* _TASK_: Determine how many lines in the entries below include the word "Macau", and reply with that number alone.

* _SUPPLIED ENTRIES_:
----
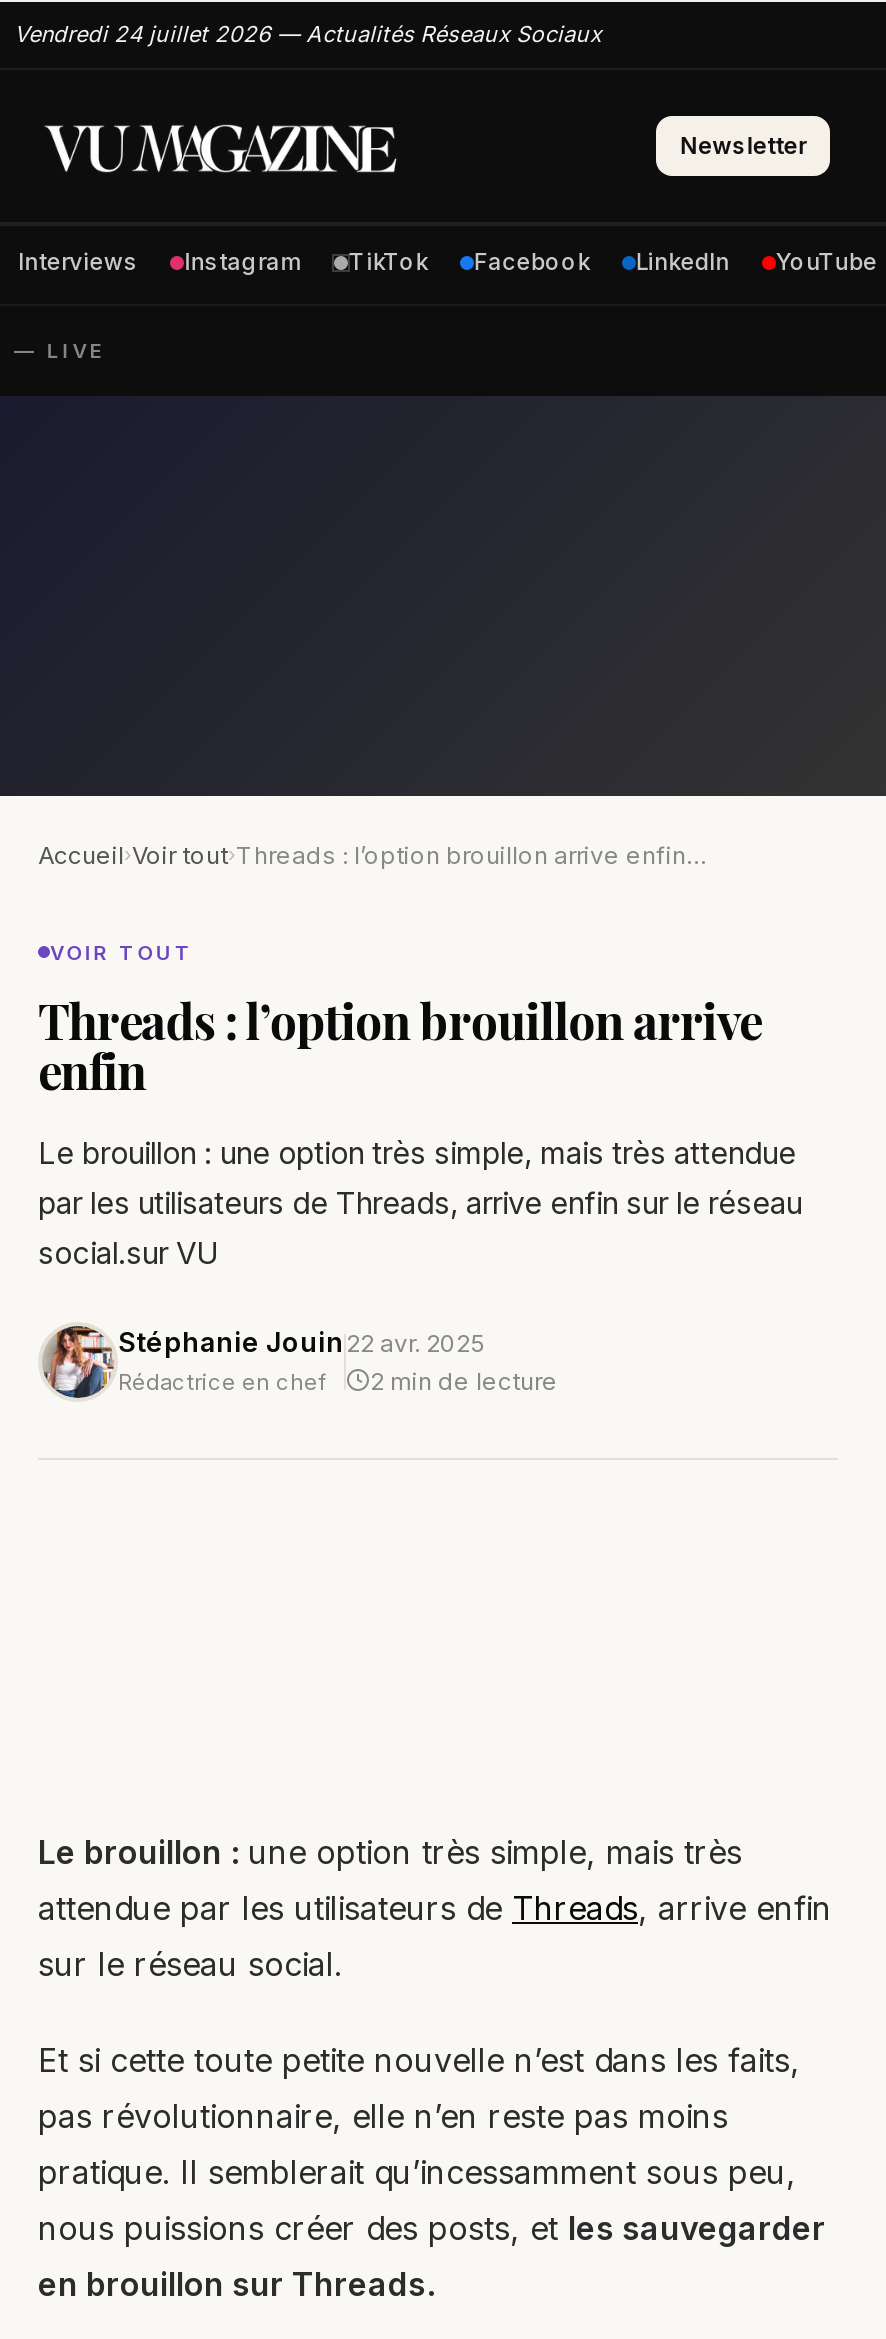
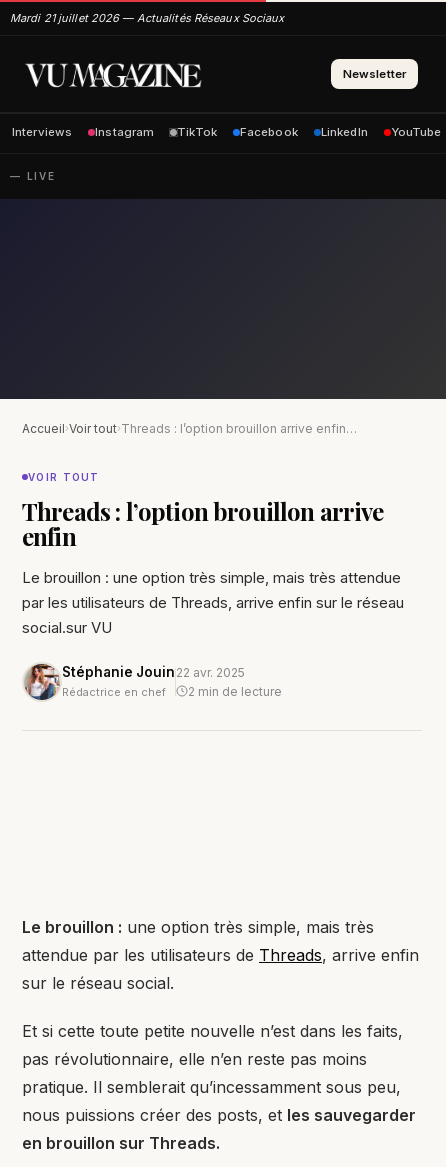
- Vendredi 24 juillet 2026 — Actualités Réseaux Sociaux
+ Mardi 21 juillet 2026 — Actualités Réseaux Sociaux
----
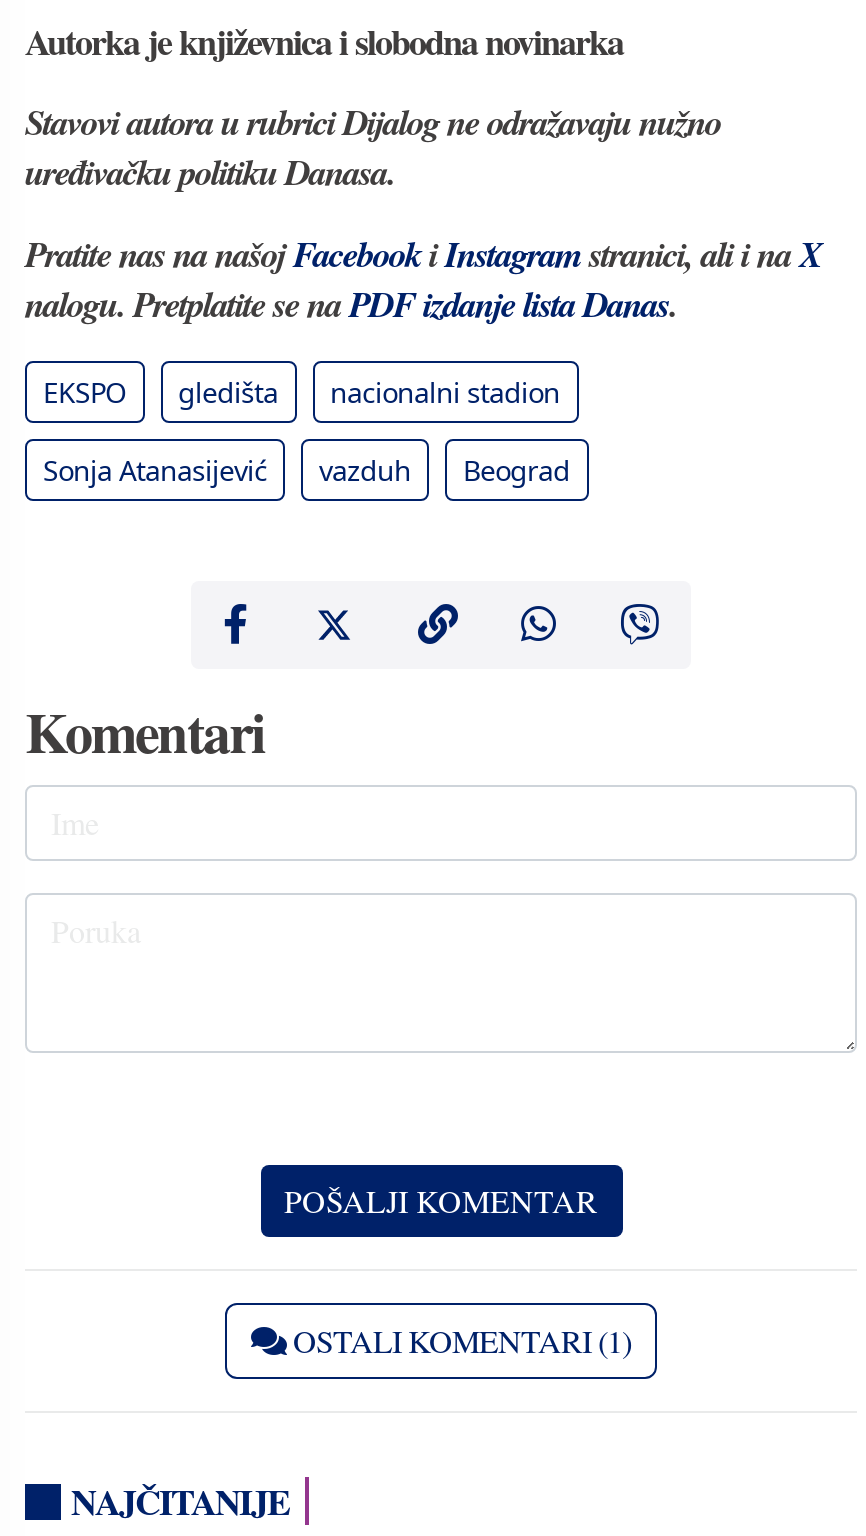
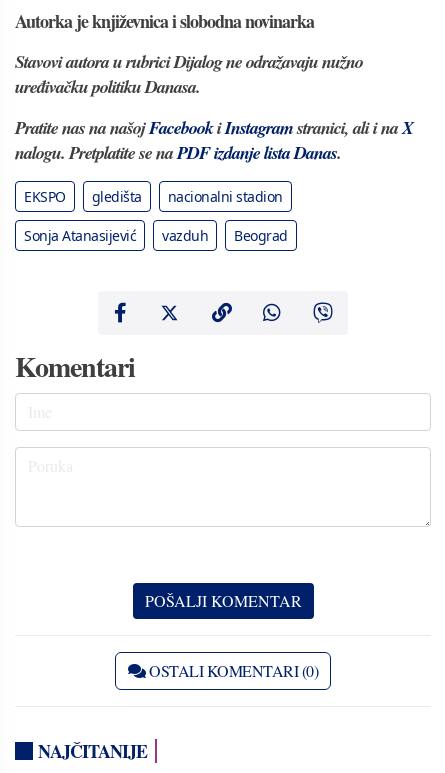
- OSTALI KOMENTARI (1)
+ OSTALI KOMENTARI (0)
----
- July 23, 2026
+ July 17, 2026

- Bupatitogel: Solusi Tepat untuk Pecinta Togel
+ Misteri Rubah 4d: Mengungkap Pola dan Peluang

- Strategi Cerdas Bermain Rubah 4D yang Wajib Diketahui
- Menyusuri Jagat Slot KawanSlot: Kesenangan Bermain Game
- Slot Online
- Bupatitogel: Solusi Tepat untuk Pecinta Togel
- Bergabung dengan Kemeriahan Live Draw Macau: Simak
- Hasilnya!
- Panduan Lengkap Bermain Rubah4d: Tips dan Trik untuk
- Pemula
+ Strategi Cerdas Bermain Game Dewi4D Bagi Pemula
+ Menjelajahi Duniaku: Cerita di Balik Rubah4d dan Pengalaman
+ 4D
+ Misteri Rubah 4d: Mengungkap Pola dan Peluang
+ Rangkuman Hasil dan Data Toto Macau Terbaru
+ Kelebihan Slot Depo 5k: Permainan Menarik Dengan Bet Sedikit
----
* _EXERCISE RESULT_: 2